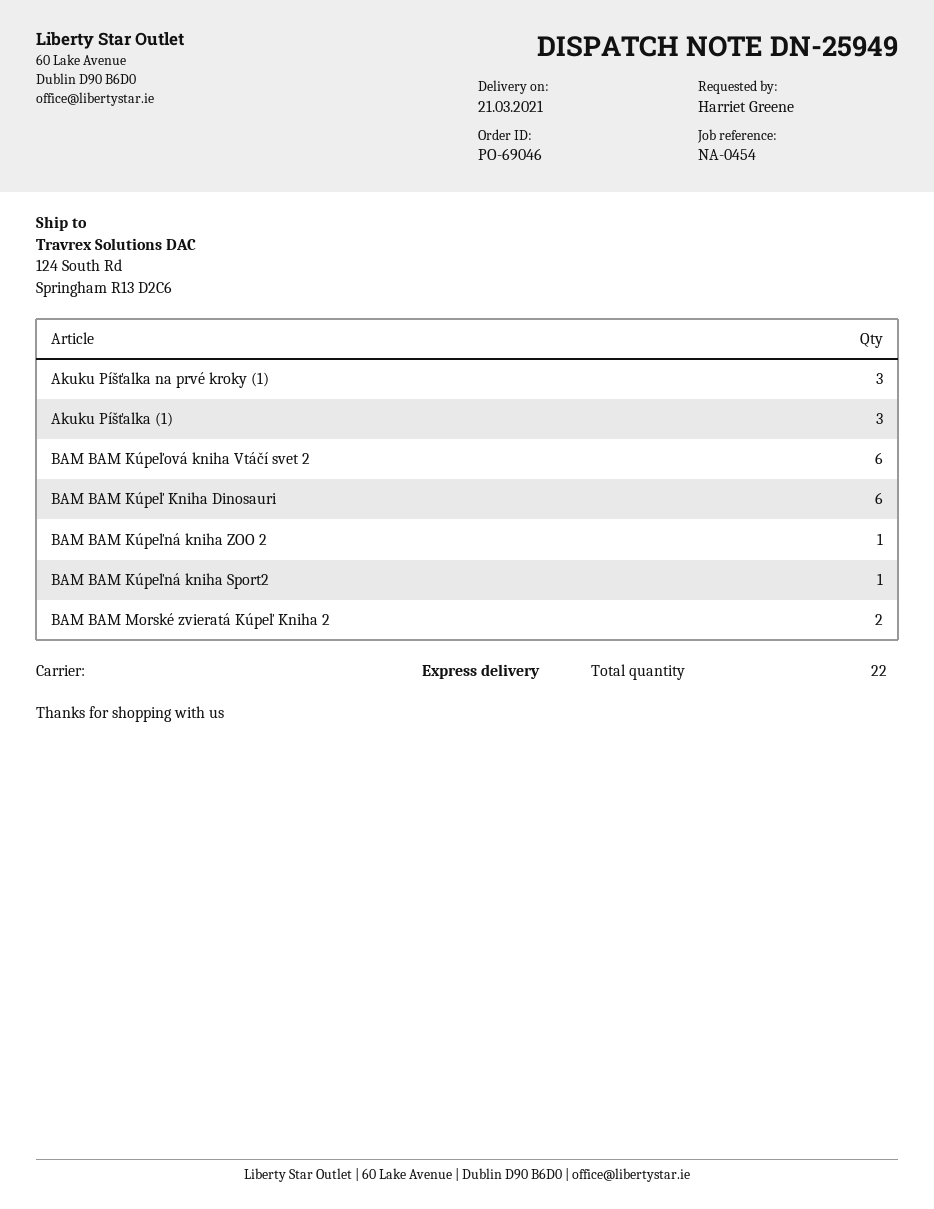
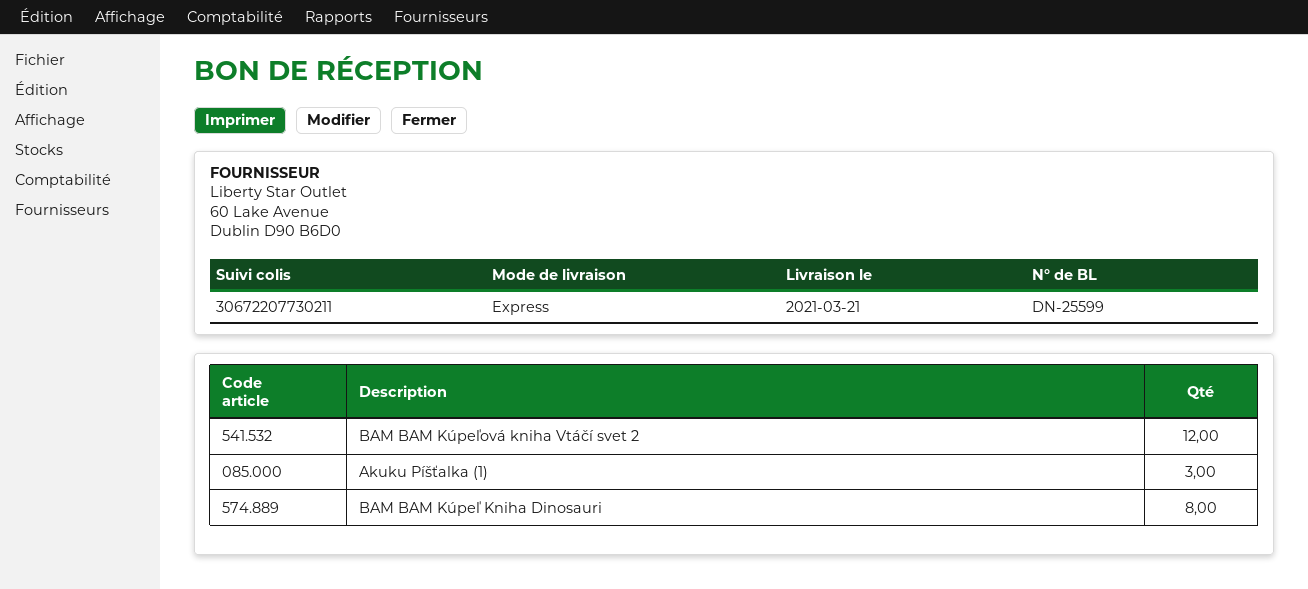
delivery note number: DN-25949 -> DN-25599
Akuku Píšťalka na prvé kroky (1): 3 -> none
BAM BAM Kúpeľová kniha Vtáčí svet 2: 6 -> 12
BAM BAM Kúpeľ Kniha Dinosauri: 6 -> 8
BAM BAM Kúpeľná kniha ZOO 2: 1 -> none
BAM BAM Kúpeľná kniha Sport2: 1 -> none
BAM BAM Morské zvieratá Kúpeľ Kniha 2: 2 -> none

◆ **EXERCISE OBJECTIVE**
Check each line above for the string "none", then copy the ones that have it.

◆ **REPLY TO THE TASK**
Akuku Píšťalka na prvé kroky (1): 3 -> none
BAM BAM Kúpeľná kniha ZOO 2: 1 -> none
BAM BAM Kúpeľná kniha Sport2: 1 -> none
BAM BAM Morské zvieratá Kúpeľ Kniha 2: 2 -> none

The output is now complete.